The music was composed by Devi Sri Prasad, who replaces the predecessor's music composer Harris Jayaraj. This film marks the Tamil comeback of Prasad after a hiatus of three years, whose previous Tamil film was Puli (2015).

Sony Music acquired the rights of the soundtrack for the film.

The first single, "Adhiroobaney," was released on 10 July 2018. The second single, "Molagapodiye," soon followed and released on 18 July 2018. The full soundtrack album of the Tamil version was released on 23 July 2018.

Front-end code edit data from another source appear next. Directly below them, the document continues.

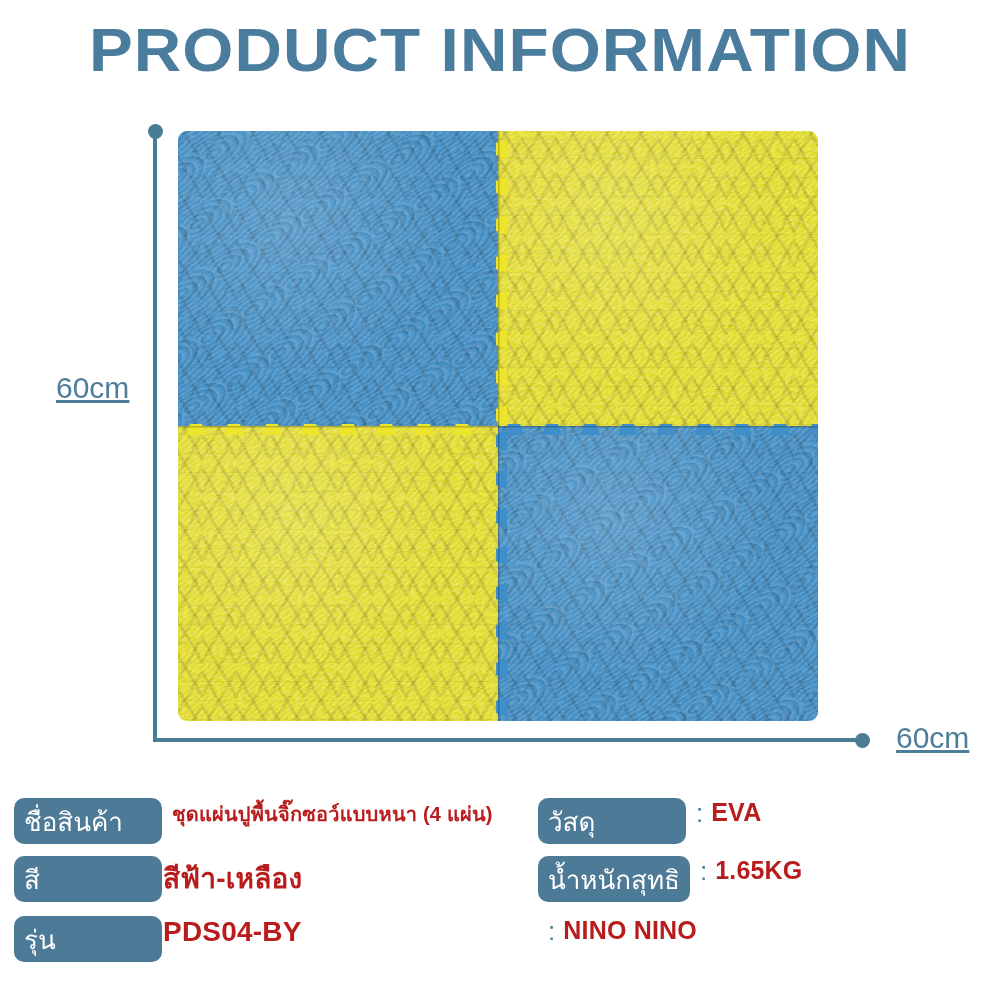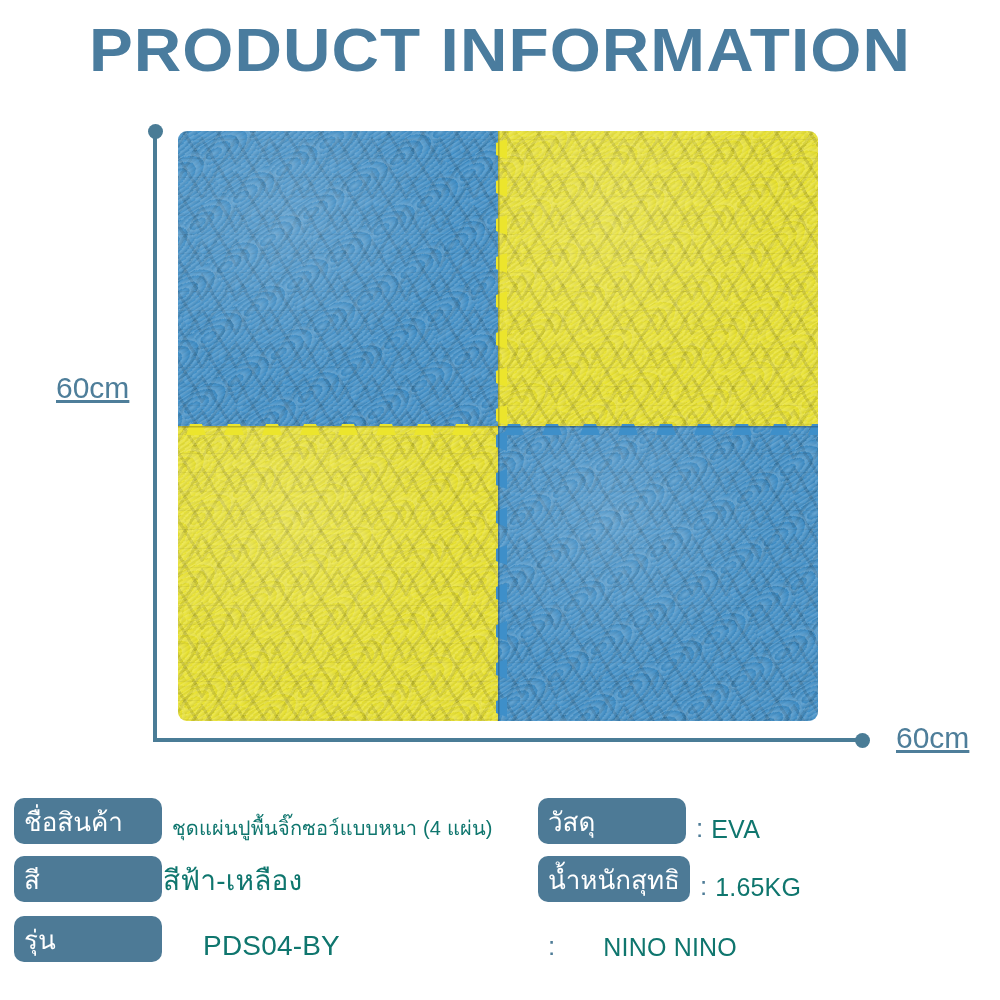--- a/index.html
+++ b/index.html
@@ -146,25 +146,25 @@
     position: absolute;
     left: 0;
     top: 798px;
     width: 1000px;
     height: 200px;
   }
   .spec-row {
     position: absolute;
     height: 46px;
     display: flex;
-    align-items: flex-end;
+    align-items: flex-start;
   }
   .spec-row.r0 { top: 0;    }
   .spec-row.r1 { top: 58px; }
-  .spec-row.r2 { top: 118px; gap: 40px;}
+  .spec-row.r2 { top: 118px;}
   .spec-row.left  { left: 14px;  }
   .spec-row.right { left: 510px; padding-left: 28px; }
 
   .pill {
     background: #4d7a96;
     color: #ffffff;
     border-radius: 10px;
     height: 46px;
     min-width: 148px;
     box-sizing: border-box;
@@ -177,23 +177,23 @@
     letter-spacing: 0px;
   }
   .pill.wide { min-width: 148px; }
 
   .sep {
     color: #4e7c97;
     font-size: 26px;
     margin: 0 8px 0 10px;
   }
   .val {
-    color: #0f766e;
+    color: #b91c1c;
     font-size: 25px;
-    font-weight: 400;
+    font-weight: 700;
     white-space: nowrap;
     letter-spacing: 0.2px;
   }
   .val.small {
     font-size: 20px;
     margin-left: 10px;
   }
   .val.thai {
     font-size: 28px;
     margin-left: 1px;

All tracks are written by Viveka except where noted.

Track listing

| No. | Title | Singer(s) | Length |
|---|---|---|---|
| 1. | "Adhiroobaney" | M. M. Manasi | 4:32 |
| 2. | "Molagapodiye" | Sanjith Hegde, Rita Thyagarajan | 4:23 |
| 3. | "Darnakka" | Benny Dayal, Anthony Daasan | 4:56 |
| 4. | "Hey Penney Onna Patha" | Vikram, Keerthy Suresh | 4:18 |
| 5. | "Amma Amma" | Karthik | 3:45 |
| Total length: |  |  | 21:53 |

== Reception ==
=== Critical response ===
Saamy 2 received negative reviews from critics with praise for Vikram's performance and action sequences, but criticized its plot, script, direction, music and humor.

M. Suganth of The Times of India gave 2/5 stars and wrote "The nods to the first film only makes the shortcomings much more obvious. But what is truly unforgivable is that it ruins our memories of the first film." Priyanka Sundar of Hindustan Times gave 2/5 stars and wrote "Vikram’s new film is exactly the same as Saamy with the only difference being how director Hari has presented the lead character."

Janani. K of India Today gave 2/5 stars and wrote "Saamy Squares premise had enough meat to qualify as a perfect commercial entertainer. But a sluggish first half and weak writing in parts make the film enjoyable only in certain places."
Indiaglitz gave 2/5 stars and wrote "Go for this ride if you are a fan of Vikram and are immune to déjà vu."

Sowmya Rajendran of The News Minute wrote "The screenplay for 'Saamy Square' probably reads as an endless series of slaps." Srinivasa Ramanujam of The Hindu wrote "A loud, over-the-top revenge drama that is not a patch on part one."